As a key we use a permutation $\sigma$ of the set $\{1, 2, \ldots , m\}$ for some positive integer $m$, that is, a one-to-one function from $\{1, 2, \ldots, m\}$ to itself. To encrypt a message we first split its letters into blocks of size $m$. We encrypt the block $p_1p_2\ldots p_m$ as $c_1c_2\ldots c_m = p_{\sigma(1)}p_{\sigma(2)}\ldots, p_{\sigma(m)}$. To decrypt a ciphertext block $c_1c_2, \dots c_m$, we transpose its letters using the permutation $\sigma^{−1}$, the inverse of $\sigma$.

And then an example is brought up, where a transposition cipher is done.

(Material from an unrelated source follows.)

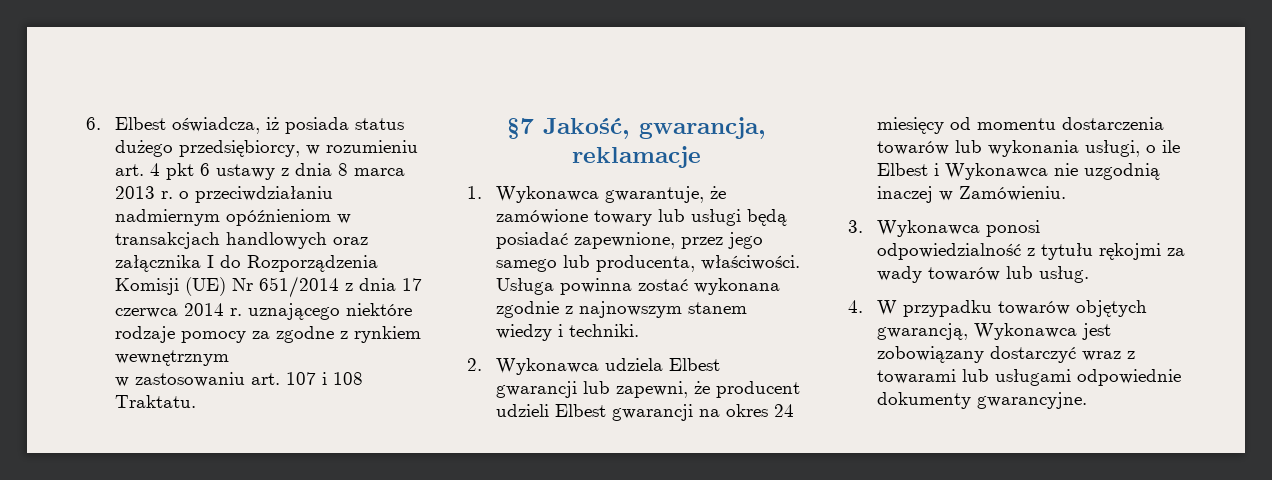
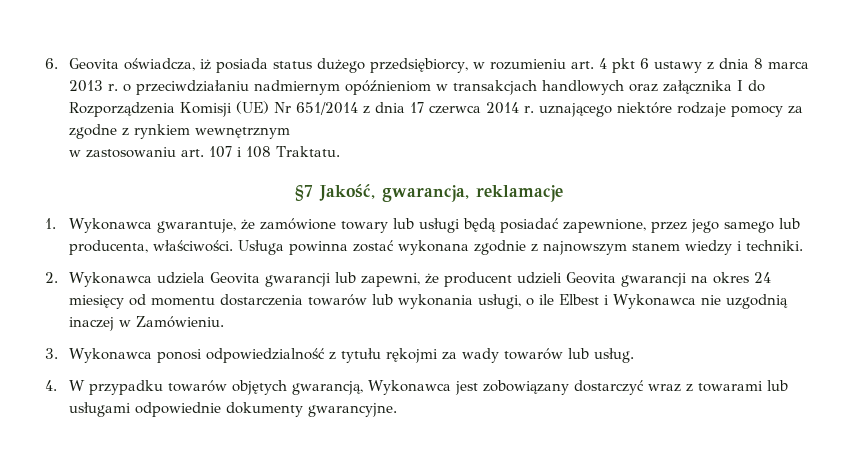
- 6. Elbest oświadcza, iż posiada status dużego przedsiębiorcy, w rozumieniu art. 4 pkt 6 ustawy z dnia 8 marca 2013 r. o przeciwdziałaniu nadmiernym opóźnieniom w transakcjach handlowych oraz załącznika I do Rozporządzenia Komisji (UE) Nr 651/2014 z dnia 17 czerwca 2014 r. uznającego niektóre rodzaje pomocy za zgodne z rynkiem wewnętrznym
+ 6. Geovita oświadcza, iż posiada status dużego przedsiębiorcy, w rozumieniu art. 4 pkt 6 ustawy z dnia 8 marca 2013 r. o przeciwdziałaniu nadmiernym opóźnieniom w transakcjach handlowych oraz załącznika I do Rozporządzenia Komisji (UE) Nr 651/2014 z dnia 17 czerwca 2014 r. uznającego niektóre rodzaje pomocy za zgodne z rynkiem wewnętrznym
- 2. Wykonawca udziela Elbest gwarancji lub zapewni, że producent udzieli Elbest gwarancji na okres 24 miesięcy od momentu dostarczenia towarów lub wykonania usługi, o ile Elbest i Wykonawca nie uzgodnią inaczej w Zamówieniu.
+ 2. Wykonawca udziela Geovita gwarancji lub zapewni, że producent udzieli Geovita gwarancji na okres 24 miesięcy od momentu dostarczenia towarów lub wykonania usługi, o ile Elbest i Wykonawca nie uzgodnią inaczej w Zamówieniu.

Using the transposition cipher based on the permutation $\sigma$ of the set $\{1, 2, 3, 4\}$ with $\sigma(1) = 3$, $\sigma(2) = 1$, $\sigma(3) = 4$, and $\sigma(4) = 2$, encrypt the plaintext message PIRATE ATTACK...We first split the letters of the plaintext into blocks of four letters. We obtain PIRA TEAT TACK. To encrypt each block, we send the first letter to the third position, the second letter to the first position, the third letter to the fourth position, and the fourth letter to the second position. We obtain IAPR ETTA AKTC.

The confusion arises because given the notation $c_1c_2\ldots c_m = p_{\sigma(1)}p_{\sigma(2)}\ldots p_{\sigma(m)}$, wouldn't the ciphered text be in the form $p_3p_1p_4p_2$ (rather than the suggested $p_2p_4p_1p_3$)? I've looked online and it may be that the difference is caused because the permutation is an active permutation, not a passive one, but I still find this to not make sense.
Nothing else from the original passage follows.